El presente derecho abarca a todos los no musulmanes que pueden clasificarse en cuatro categorías:

1- Enemigos combatientes: No tienen más derecho que los del combatiente.

2- Los que piden refugio: Tienen el derecho de ser protegidos en tiempo y lugar especificados, dice Aláh:

“Y si alguno de los asociadores busca tu protección, recíbelo hasta que haya escuchado la palabra de Aláh y luego hazlo llegar hasta un lugar en el que esté seguro” (Al-Tawba: 6).

3- Quienes tienen un tratado con los musulmanes: deben cumplir con los tratados firmados con los musulmanes hasta el período establecido y acordado por ambos siempre y cuando cumplan con lo establecido, sin agregar, ni restar, ni apoyar a los enemigos, ni insulte a la religión, dice Aláh:

“A excepción de aquellos asociadores con los que hayáis hecho un pacto y no hayan faltado en nada ni hayan apoyado a nadie contra vosotros. Con ellos cumpliréis el pacto hasta su conclusión, es cierto que Aláh ama a los que le temen” (Al-Tawba: 4)

4- Los Dhimmis: es la categoría que tiene más derechos que cualquier otros y deberes también, por el hecho de vivir en países islámicos, y bajo la protección de los musulmanes, que serán atendidos y protegidos a cambio del Yizia (contribución social que pagan los no musulmanes ya que los musulmanes pagan el Zakat) pagada a los gobiernos musulmanes.

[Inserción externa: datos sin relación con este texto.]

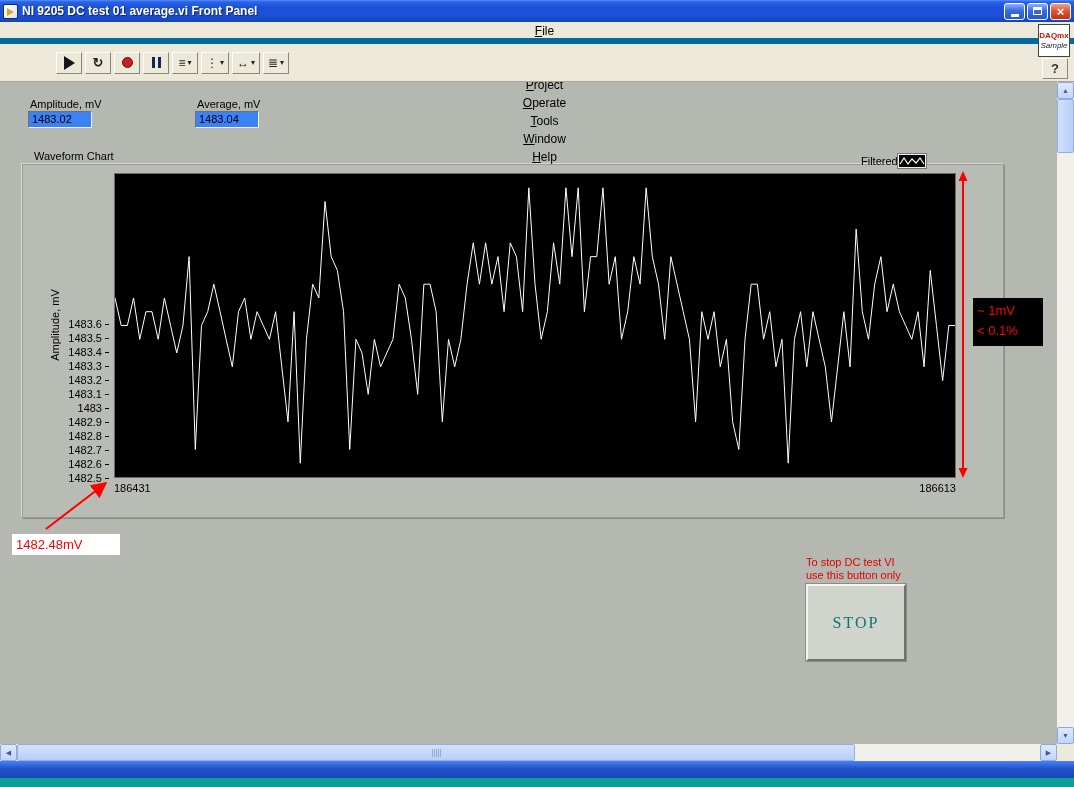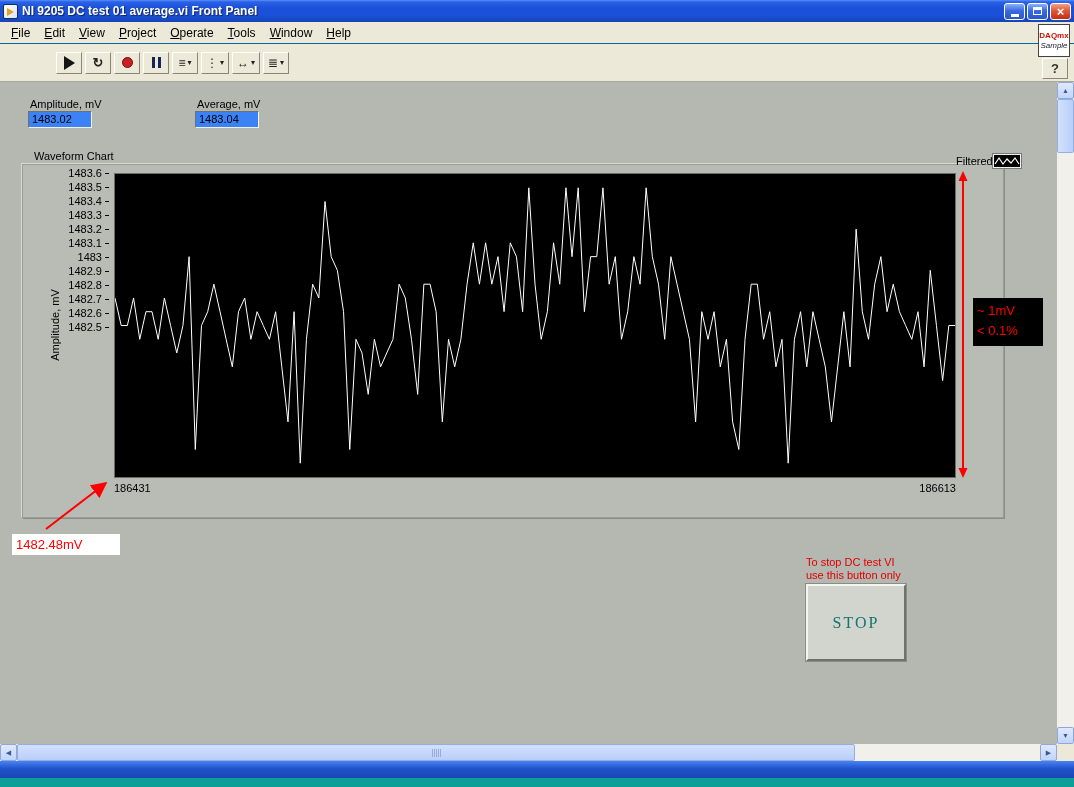"File" .menubar { border-bottom: 1px solid #0369a1 -> 6px solid #0369a1; flex-direction: none -> column; padding-left: 4px -> 15px }
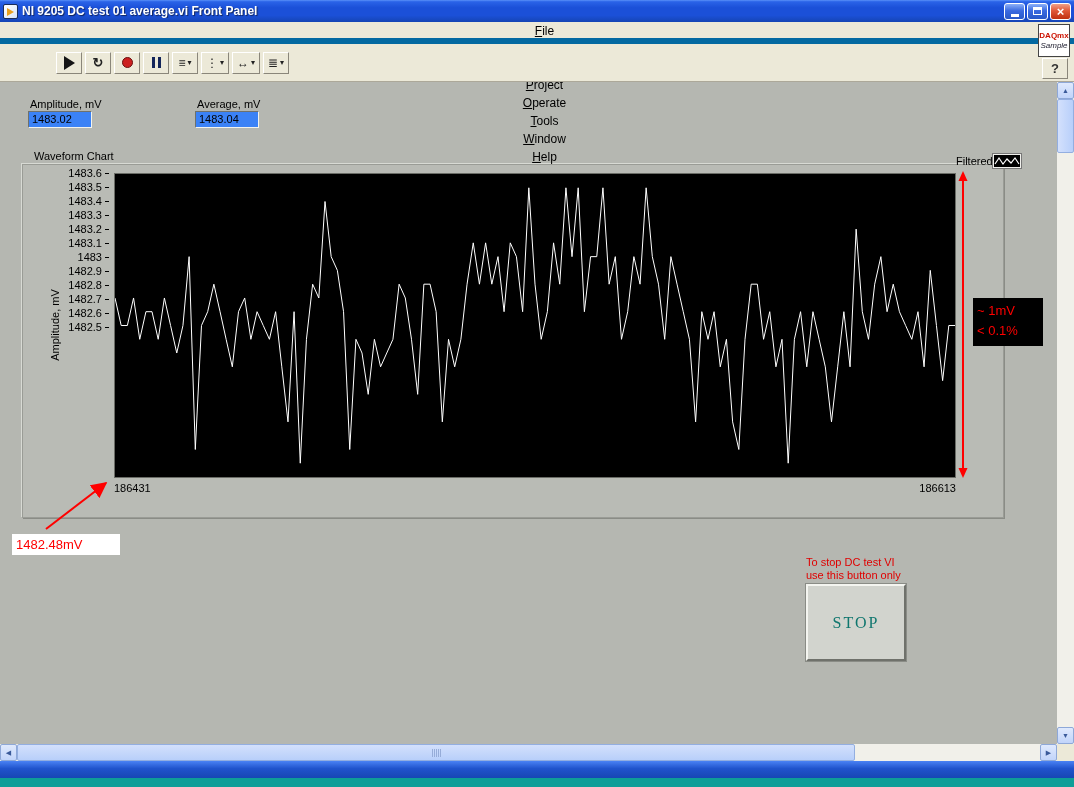"Filtered" .legend { left: 956px -> 861px }
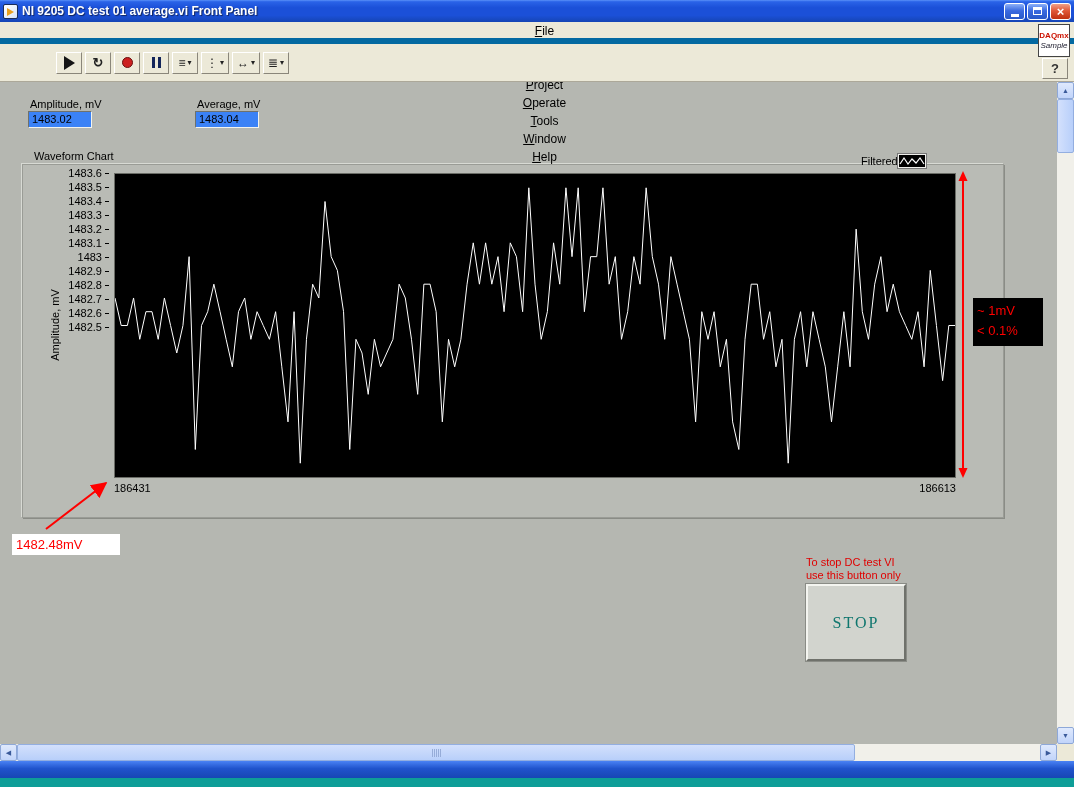"1483.6" .ylabels { justify-content: flex-start -> flex-end }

El deber del gobernador islámico es gobernar entre ellos con la ley islámica, y también con su propia legislación, y tendrían la protección necesaria de cualquier perjuicio.

La alabanza es para Aláh, Señor de los mundos, y la paz y las bendiciones de Aláh sean con nuestro Profeta Mujámmad, su familia y sus compañeros.



[1] Es aquella persona que jura por Aláh para que los demás atiendan su necesidad, como una forma de llamar la atención para que le haga caso.